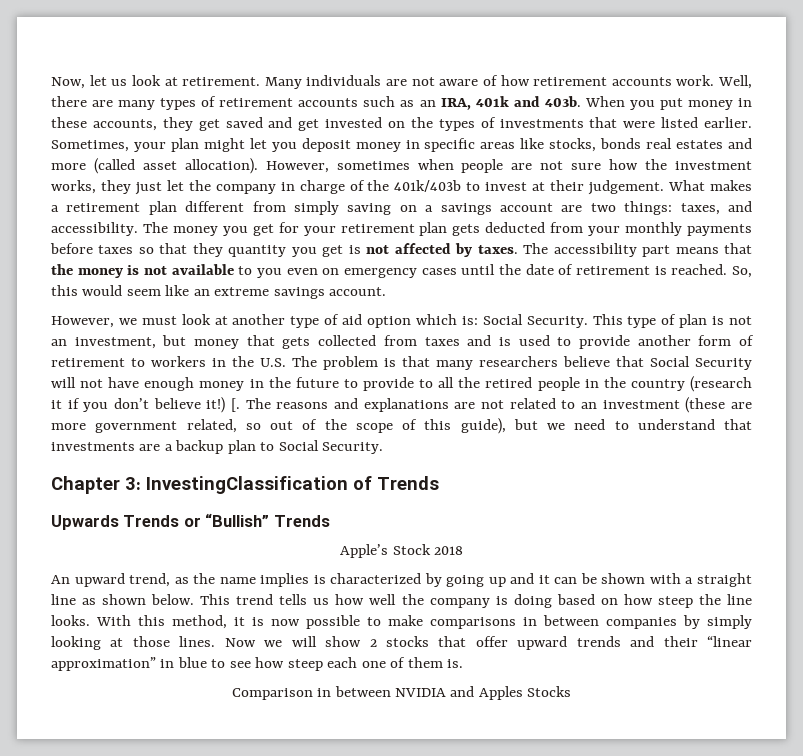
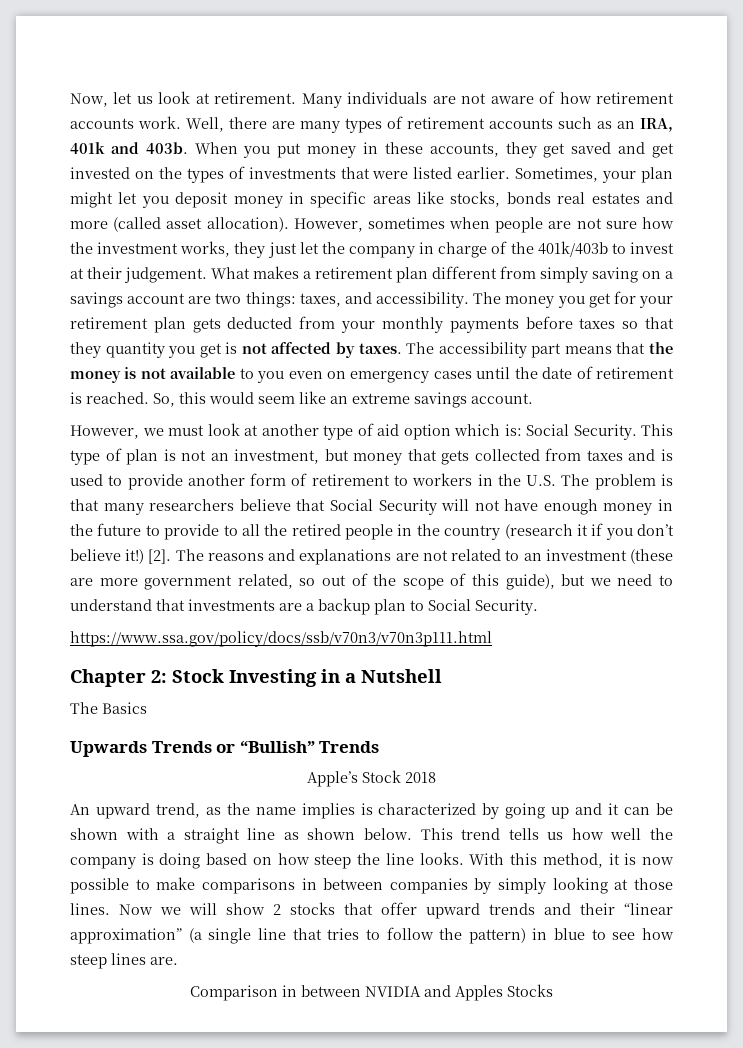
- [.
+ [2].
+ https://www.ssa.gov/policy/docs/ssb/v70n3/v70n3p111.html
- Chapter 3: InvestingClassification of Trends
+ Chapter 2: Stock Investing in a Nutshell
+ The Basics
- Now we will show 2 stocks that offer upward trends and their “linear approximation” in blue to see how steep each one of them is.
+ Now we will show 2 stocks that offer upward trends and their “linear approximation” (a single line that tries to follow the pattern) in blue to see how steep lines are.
----------
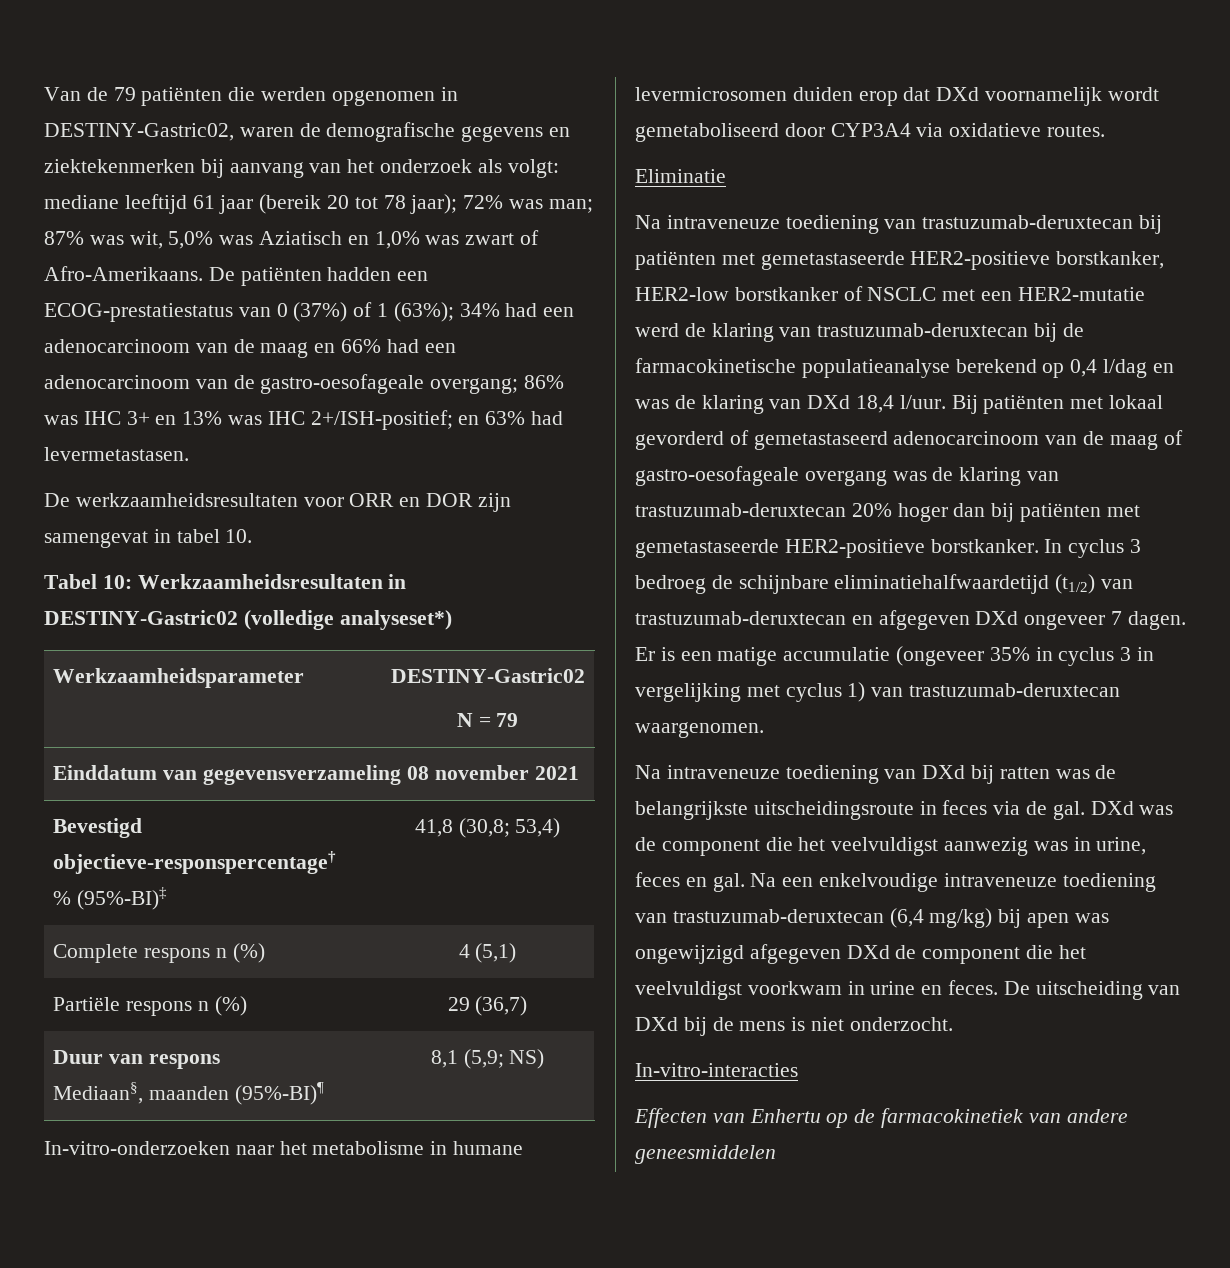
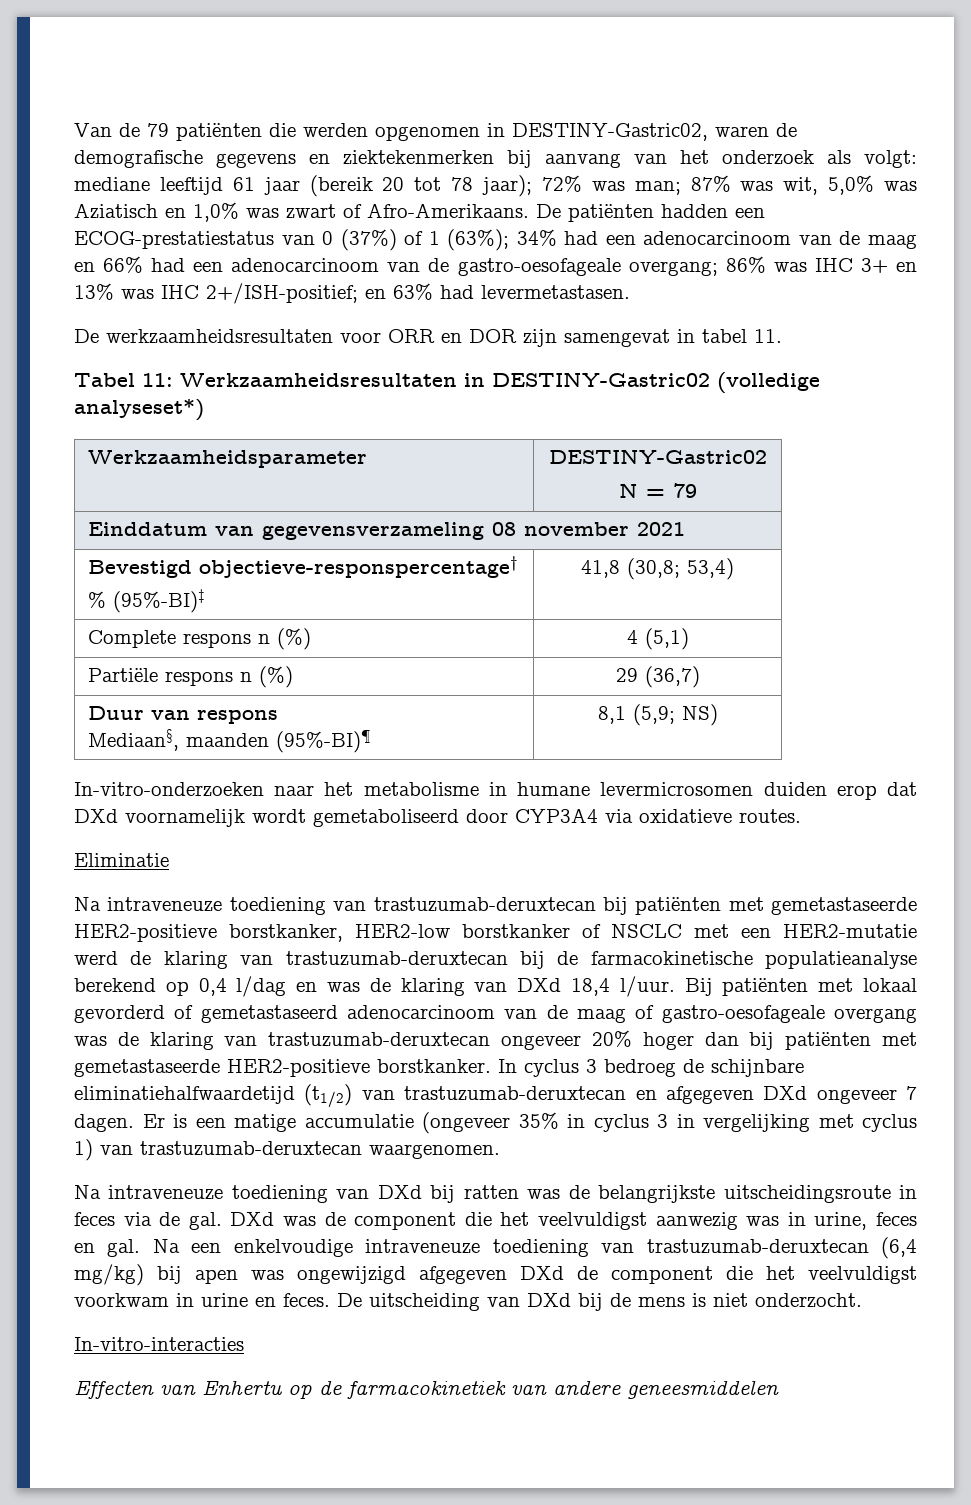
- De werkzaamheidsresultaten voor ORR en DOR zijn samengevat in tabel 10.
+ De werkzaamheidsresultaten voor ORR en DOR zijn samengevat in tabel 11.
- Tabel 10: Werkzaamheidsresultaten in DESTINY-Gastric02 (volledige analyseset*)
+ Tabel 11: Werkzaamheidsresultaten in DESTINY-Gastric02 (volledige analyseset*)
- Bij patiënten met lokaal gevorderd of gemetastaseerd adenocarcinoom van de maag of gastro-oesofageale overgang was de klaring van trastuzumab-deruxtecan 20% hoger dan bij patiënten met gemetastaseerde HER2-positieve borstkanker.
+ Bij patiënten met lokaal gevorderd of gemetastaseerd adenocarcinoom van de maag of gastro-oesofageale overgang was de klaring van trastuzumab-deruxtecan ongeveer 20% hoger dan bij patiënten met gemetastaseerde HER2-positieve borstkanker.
----------
## Task requirements
If a line in the entries above contains the word "maag", count it, and give only the final number.

## Written response
2